- Broad Creek
- Coordinates: 34°43′50″N 76°55′27″W﻿ / ﻿34.73056°N 76.92417°W
- Country: United States
- State: North Carolina
- County: Carteret

Area
- • Total: 3.12 sq mi (8.07 km^{2})
- • Land: 3.11 sq mi (8.05 km^{2})
- • Water: 0.012 sq mi (0.03 km^{2})
- Elevation: 33 ft (10 m)

Population (2020)
- • Total: 1,968
- • Density: 633.4/sq mi (244.55/km^{2})
- Time zone: UTC-5 (Eastern (EST))
- • Summer (DST): UTC-4 (EDT)
- ZIP code: 28570 (Newport)
- Area code: 252
- FIPS code: 37-08040
- GNIS feature ID: 2628615

= Broad Creek, North Carolina =

Broad Creek is an unincorporated area and census-designated place (CDP) in Carteret County, North Carolina, United States. As of the 2020 census, Broad Creek had a population of 1,968. It is part of the Greater Newport area and currently shares the Newport ZIP Code of 28570.
==Geography==
Broad Creek is located in west-central Carteret County, on the north shore of Bogue Sound, between the tidal inlets of Broad Creek to the west and Gales Creek to the east. Bogue Sound is separated from the Atlantic Ocean to the south by Bogue Banks, part of North Carolina's barrier islands known as the Crystal Coast. The Broad Creek community is bordered on the north by Croatan National Forest.

North Carolina Highway 24 passes through the community, leading east 12 mi to Morehead City and west 8 mi to Cape Carteret. Newport is 7 mi to the northeast up Hibbs Road. 9 Mile Road runs north from Broad Creek, providing a direct route to Havelock, 13 mi to the north. Broad Creek Loop Road forms a loop through the center of the community, south of NC 24.

The Broad Creek CDP has a total area of 8.1 km2, of which 0.03 km2, or 0.35%, is water.
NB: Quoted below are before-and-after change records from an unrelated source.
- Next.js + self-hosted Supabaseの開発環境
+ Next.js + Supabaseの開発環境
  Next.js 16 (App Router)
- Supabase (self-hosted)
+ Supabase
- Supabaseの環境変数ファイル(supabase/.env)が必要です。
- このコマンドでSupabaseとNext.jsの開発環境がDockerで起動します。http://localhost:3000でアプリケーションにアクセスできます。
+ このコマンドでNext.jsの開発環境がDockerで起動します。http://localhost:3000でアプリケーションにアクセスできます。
Housing developments in Broad Creek include Salty Shores, Croatan Colony, Rolling Wood, Fox Lair, Bogue Pines, Whispering Pines, Karobi Park, Adams Harbor, Pearson Circle, Bar Harbor, Bluewater Banks.

==Demographics==

Historical population
| Census | Pop. | Note | %± |
| 2020 | 1,968 |  | — |
U.S. Decennial Census

===2020 census===

As of the 2020 census, Broad Creek had a population of 1,968. The median age was 50.0 years. 19.3% of residents were under the age of 18 and 21.4% of residents were 65 years of age or older. For every 100 females there were 86.2 males, and for every 100 females age 18 and over there were 87.5 males age 18 and over.
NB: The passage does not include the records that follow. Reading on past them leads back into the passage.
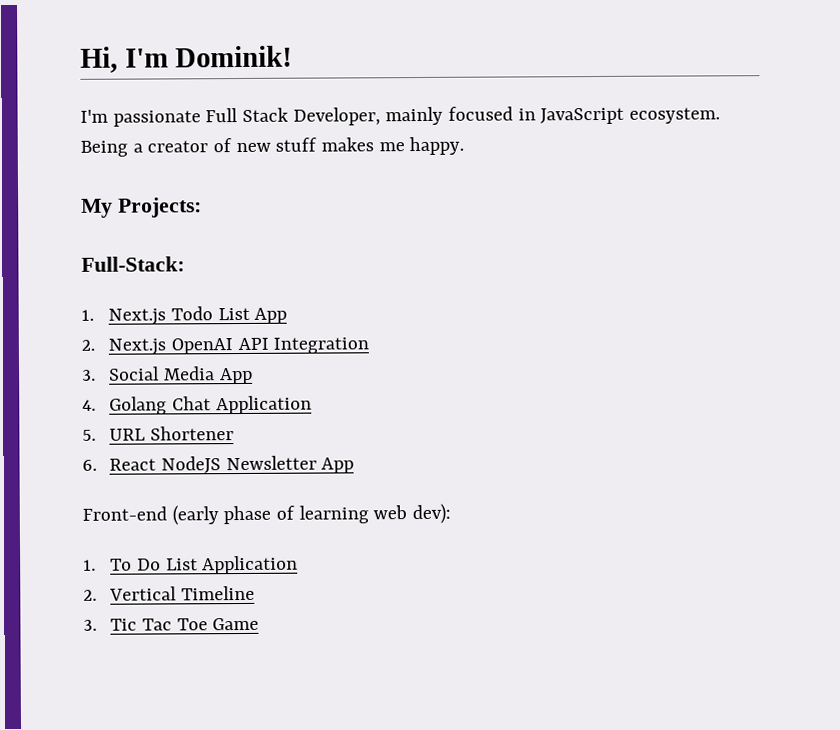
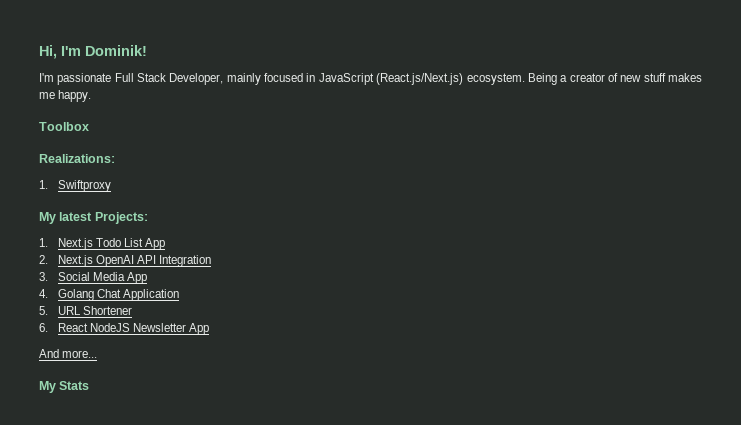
- I'm passionate Full Stack Developer, mainly focused in JavaScript ecosystem.
+ I'm passionate Full Stack Developer, mainly focused in JavaScript (React.js/Next.js) ecosystem.
- My Projects:
+ Toolbox
+ Realizations:
+ 1. Swiftproxy
+ My latest Projects:
- Full-Stack:
- Front-end (early phase of learning web dev):
- 1. To Do List Application
- 2. Vertical Timeline
- 3. Tic Tac Toe Game
+ And more...
+ My Stats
91.4% of residents lived in urban areas, while 8.6% lived in rural areas.

There were 809 households in Broad Creek, of which 25.1% had children under the age of 18 living in them. Of all households, 53.8% were married-couple households, 15.5% were households with a male householder and no spouse or partner present, and 23.7% were households with a female householder and no spouse or partner present. About 24.8% of all households were made up of individuals and 10.6% had someone living alone who was 65 years of age or older.

There were 1,287 housing units, of which 37.1% were vacant. The homeowner vacancy rate was 2.4% and the rental vacancy rate was 7.0%.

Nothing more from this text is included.